(SOURCE MATERIAL)
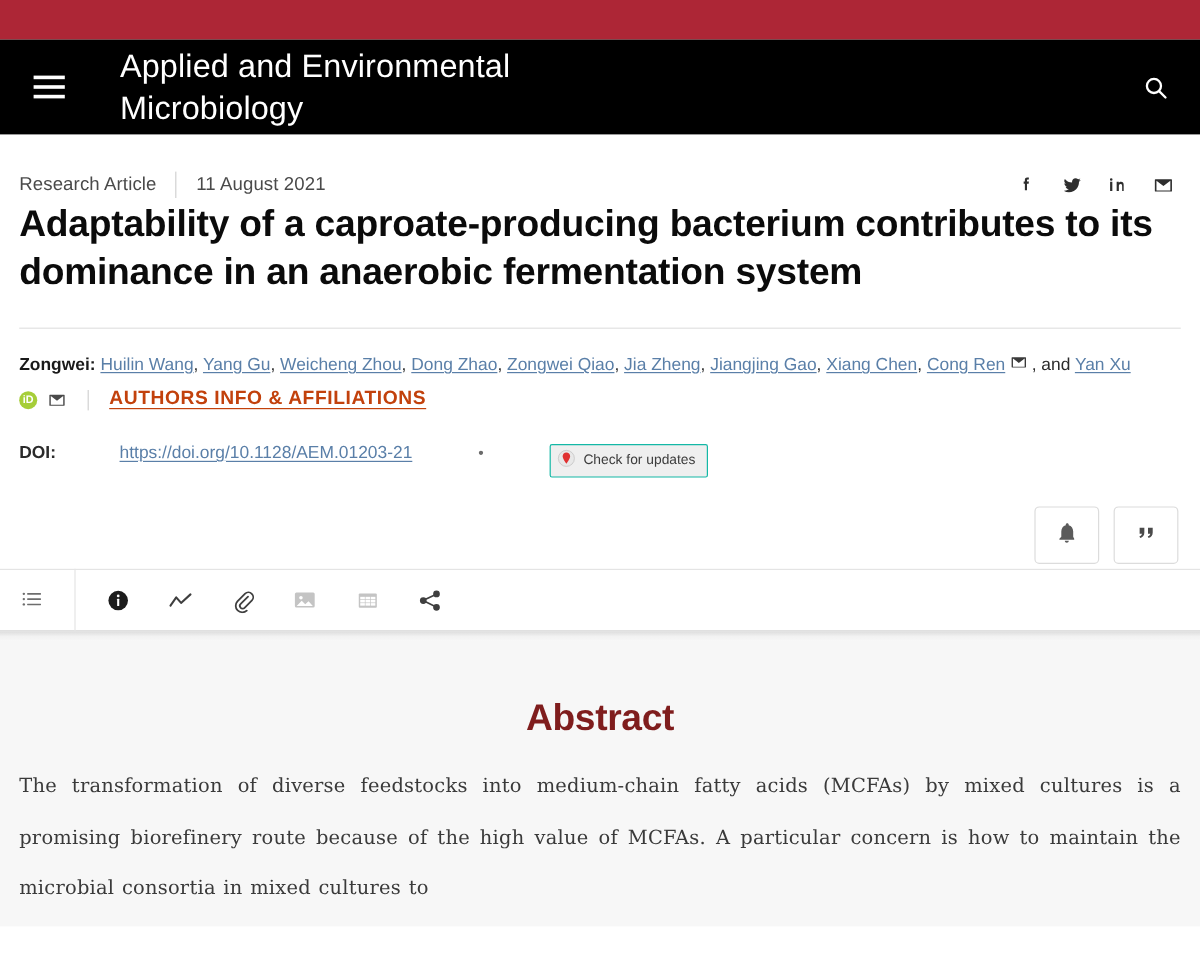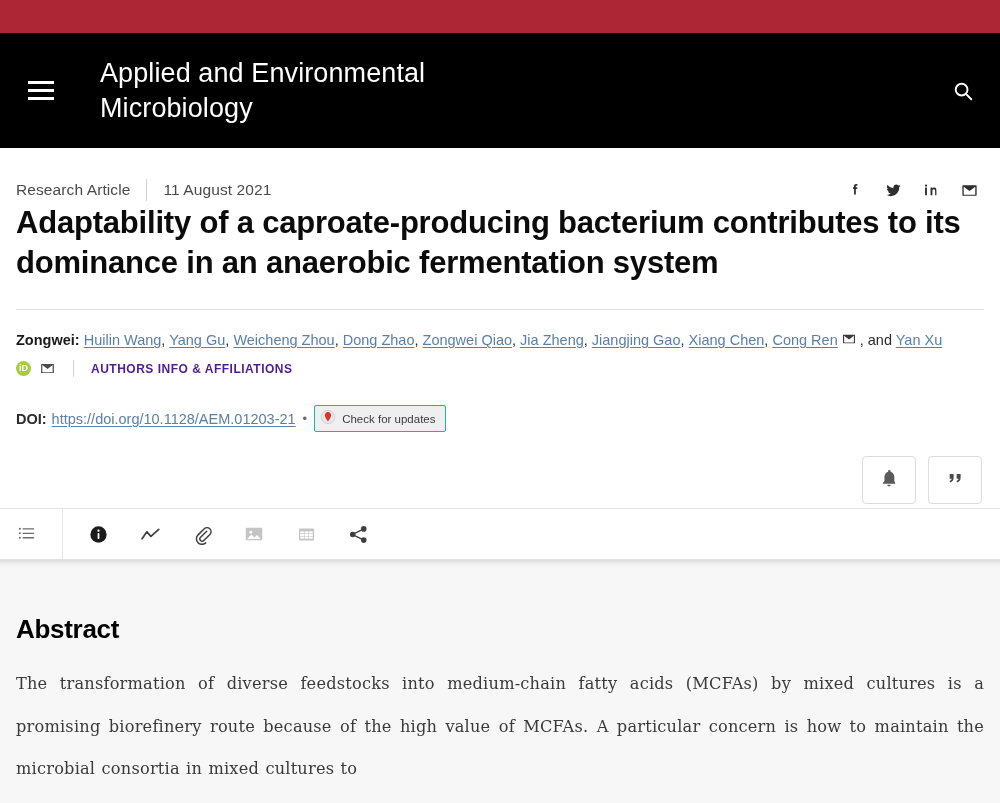--- a/index.html
+++ b/index.html
@@ -14,21 +14,21 @@
 
   
   .red-strip {
     height: 33px;
     background: #ad2636;
     width: 100%;
   }
 
   
   .journal-header {
-    height: 115px;
+    height: 79px;
     background: #000000;
     display: flex;
     align-items: center;
     padding: 0 18px 0 16px;
     position: relative;
   }
   .hamburger {
     width: 34px;
     height: 34px;
     display: flex;
@@ -180,34 +180,36 @@
   }
   .affil-mail { margin-left: 8px; display: inline-flex; cursor: pointer; }
   .affil-sep {
     display: inline-block;
     width: 1px;
     height: 17px;
     background: #d2d2d2;
     margin: 0 17px;
   }
   .affil-link {
-    font-size: 12px;
+    font-size: 16px;
     font-weight: 700;
     letter-spacing: 0.5px;
-    color: #4c1d95;
+    color: #c2410c;
+    text-decoration: underline;
     text-underline-offset: 3px;
     cursor: pointer;
   }
 
   .doi-row {
     display: flex;
-    align-items: center;
+    align-items: flex-start;
     padding-top: 28px;
     font-size: 14.5px;
     color: #2b2b2b;
+    gap: 48px;
   }
   .doi-label { font-weight: 700; margin-right: 5px; }
   .doi-link {
     color: #5a7fa8;
     text-decoration: underline;
     text-underline-offset: 2px;
     cursor: pointer;
   }
   .doi-bullet { margin: 0 7px; color: #6b6b6b; font-size: 13px; }
   .crossmark {
@@ -292,25 +294,26 @@
     background: linear-gradient(to bottom, #dcdcdc 0%, #f2f2f2 55%, #f6f6f6 100%);
   }
 
   
   .abstract-section {
     background: #f7f7f7;
     padding: 0 16px;
     height: 238px;
   }
   h2.abstract-heading {
-    font-size: 26px;
+    font-size: 31px;
     font-weight: 700;
-    color: #000000;
+    color: #7f1d1d;
     letter-spacing: -0.3px;
     padding-top: 46px;
+    text-align: center;
   }
   .abstract-text {
     font-family: "DejaVu Serif", "Liberation Serif", serif;
     font-size: 16.2px;
     line-height: 2.6;
     color: #3a3a3a;
     padding-top: 18px;
     text-align: justify;
     text-align-last: left;
     letter-spacing: 0.2px;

(YOUR GOAL)
An answer is complete only when it holds every line above containing the string "margin".

(FINISHED TASK)
   .affil-mail { margin-left: 8px; display: inline-flex; cursor: pointer; }
     margin: 0 17px;
   .doi-label { font-weight: 700; margin-right: 5px; }
   .doi-bullet { margin: 0 7px; color: #6b6b6b; font-size: 13px; }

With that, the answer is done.